Innovation, on the other hand, is where you get exceptional results.

‘If you do everything like common people then you will become only a common person, so the only thing is to become different and use a strange way to do things. Then you will succeed. I understand all the common people but I will try my best and do my utmost to exceed and surpass them.’ – Chinese business tycoon, Yuan Yafei.

​Yuan Yafei, who owns Hamleys, House of Fraser and is worth £3.8bn, knows only too well that if you do what others do then you’ll get what others get – and for most people that is fine.

But not you.

‘The object of life is not to be on the side of the majority, but to escape finding oneself in the ranks of the insane.’ – Roman Emperor Marcus Aurelius.

​Harmony is therefore overrated. So, when you hear the word ‘consensus,’ look at it as an opportunity to shake things up a little bit and do things differently.

So, our well planned attempts at becoming successful can be beset by problems.
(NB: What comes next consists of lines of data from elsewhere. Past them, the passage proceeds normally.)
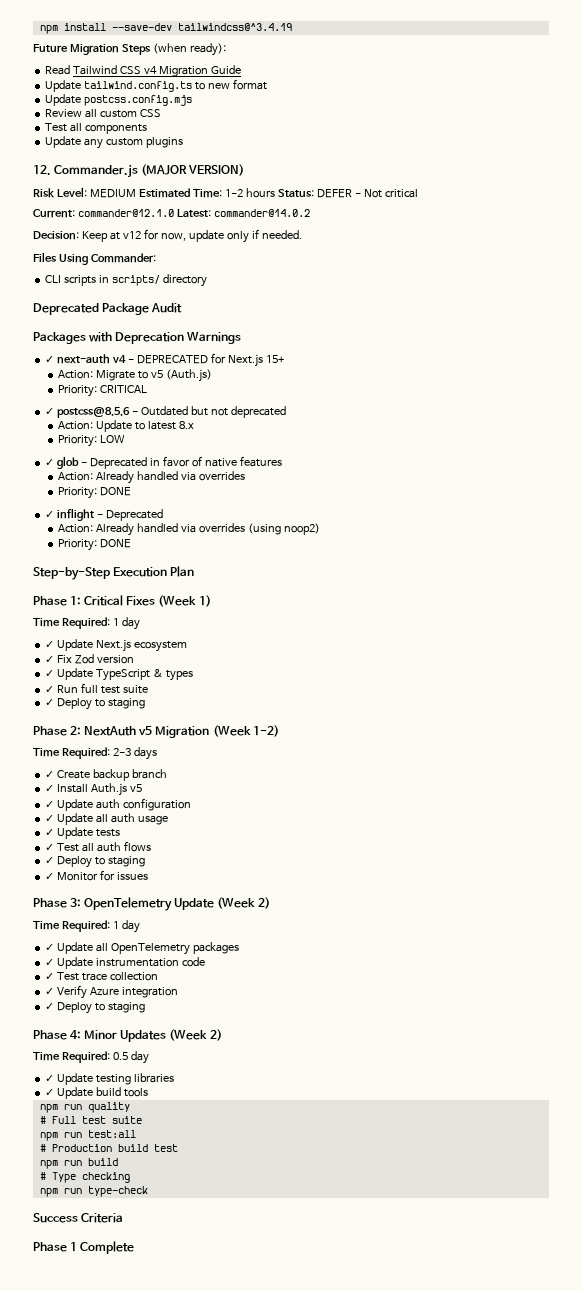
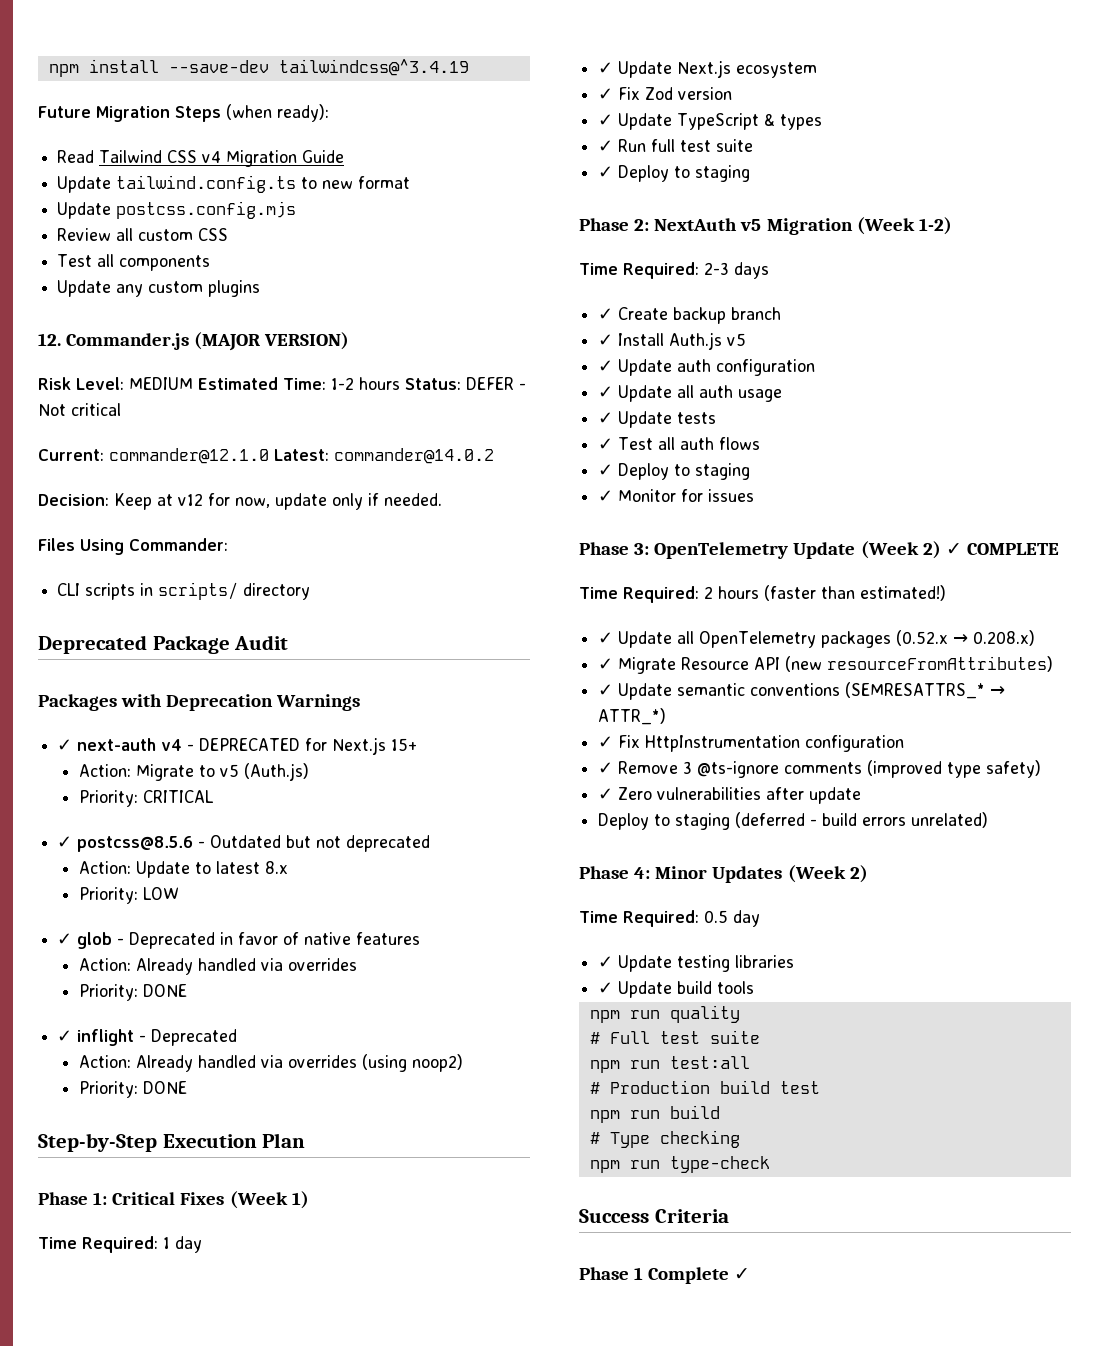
- Phase 3: OpenTelemetry Update (Week 2)
- Time Required: 1 day
+ Phase 3: OpenTelemetry Update (Week 2) ✓ COMPLETE
+ Time Required: 2 hours (faster than estimated!)
- ✓ Update all OpenTelemetry packages
- ✓ Update instrumentation code
- ✓ Test trace collection
- ✓ Verify Azure integration
- ✓ Deploy to staging
+ ✓ Update all OpenTelemetry packages (0.52.x → 0.208.x)
+ ✓ Migrate Resource API (new resourceFromAttributes)
+ ✓ Update semantic conventions (SEMRESATTRS_* → ATTR_*)
+ ✓ Fix HttpInstrumentation configuration
+ ✓ Remove 3 @ts-ignore comments (improved type safety)
+ ✓ Zero vulnerabilities after update
+ Deploy to staging (deferred - build errors unrelated)
- Phase 1 Complete
+ Phase 1 Complete ✓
For a start we can be blinded by the success of others and find it hard to genuinely define what success truly means to us as an individual.

We often believe that everything will work out OK because we haven’t been exposed to failure yet. Without anticipating potential failure points or even just the fact that you will have setbacks you will be sailing into unchartered waters.

Be very careful of group think, especially in dangerous situations, but understand that if you do what everyone else does, you’ll get what everyone else gets.

Being different is called ‘innovating’.

So, if you are truly sure that you want to be as successful as you can be then you have to watch out for other people telling you it can’t be done; remember that the success you desire has to be the success that YOU want and not somebody else’s.

Define what success looks like to you, go out there and get it.